The Kurds were expected to poll well, too. Turnout in the three provinces of the autonomous region they control in northern Iraq was among the highest in the country.
“I think all the major four alliances have won between 60 to 90 seats each,” said Hadi al-Ameri, a lawmaker and candidate with the Iraqi National Alliance, the largely Shiite Muslim coalition. “The other major lists won between 5 to 10 seats each.”
The vote Sunday for the 325-member Parliament was viewed as a milestone by both Iraqi and American officials.

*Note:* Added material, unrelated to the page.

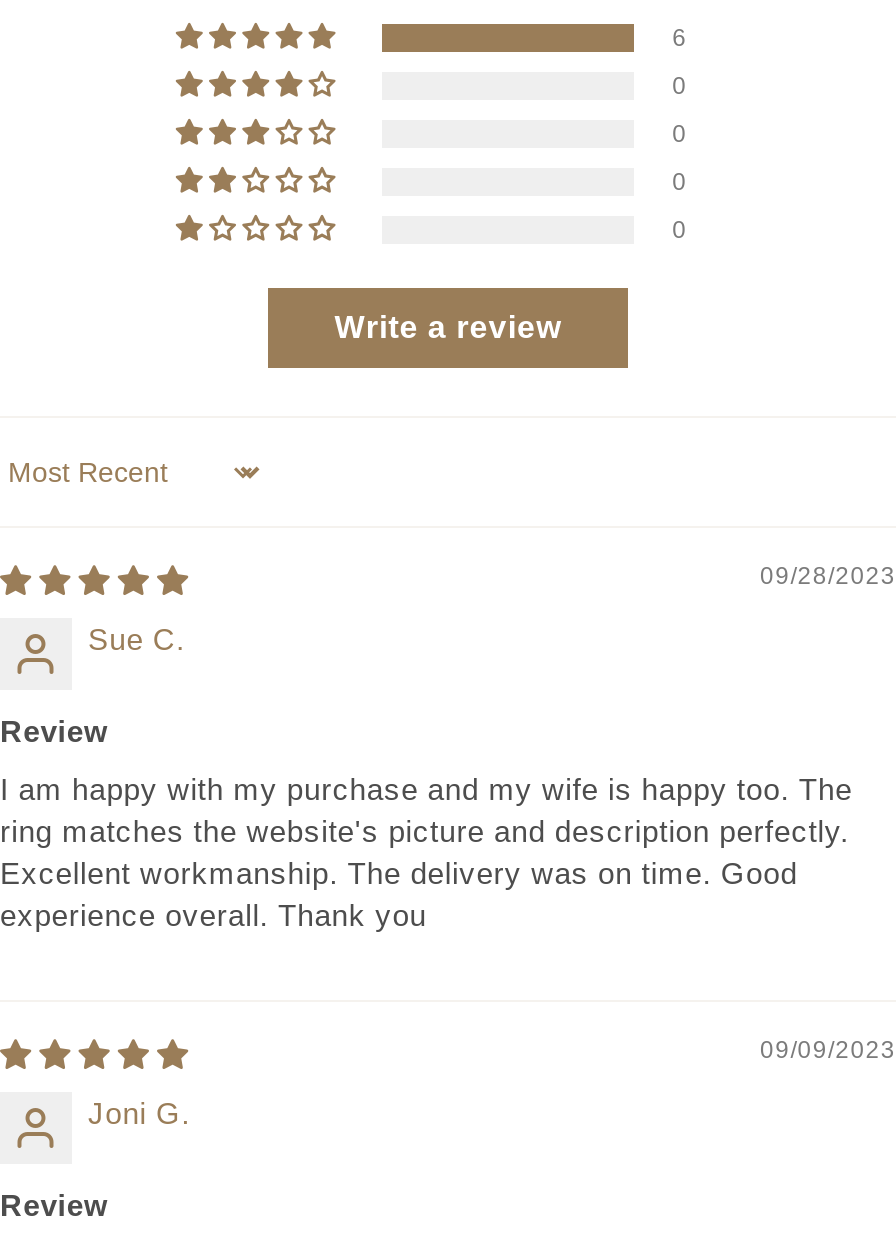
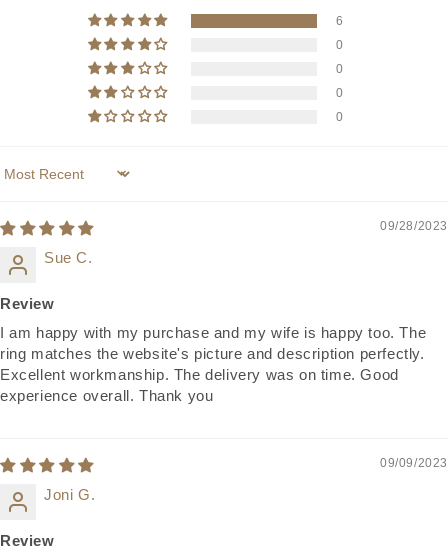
- Write a review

The lawmakers will decide on a new prime minister and government that will preside over the country as the United States withdraws its military forces by the end of 2011, under a joint agreement.
Electoral officials had said before the vote that preliminary results would not be released before Wednesday or Thursday, and their announcement Tuesday indicated that they were on schedule.
Final results may not come until the end of the month, but already, politicians and party leaders have suggested partners in governing coalitions. Sunni tribal leaders, for instance, have proposed an alliance with Mr. Allawi, a secular Shiite. Others have stated their conditions. Followers of a radical cleric, Moktada al-Sadr, have made clear that they oppose Mr. Maliki’s return as prime minister.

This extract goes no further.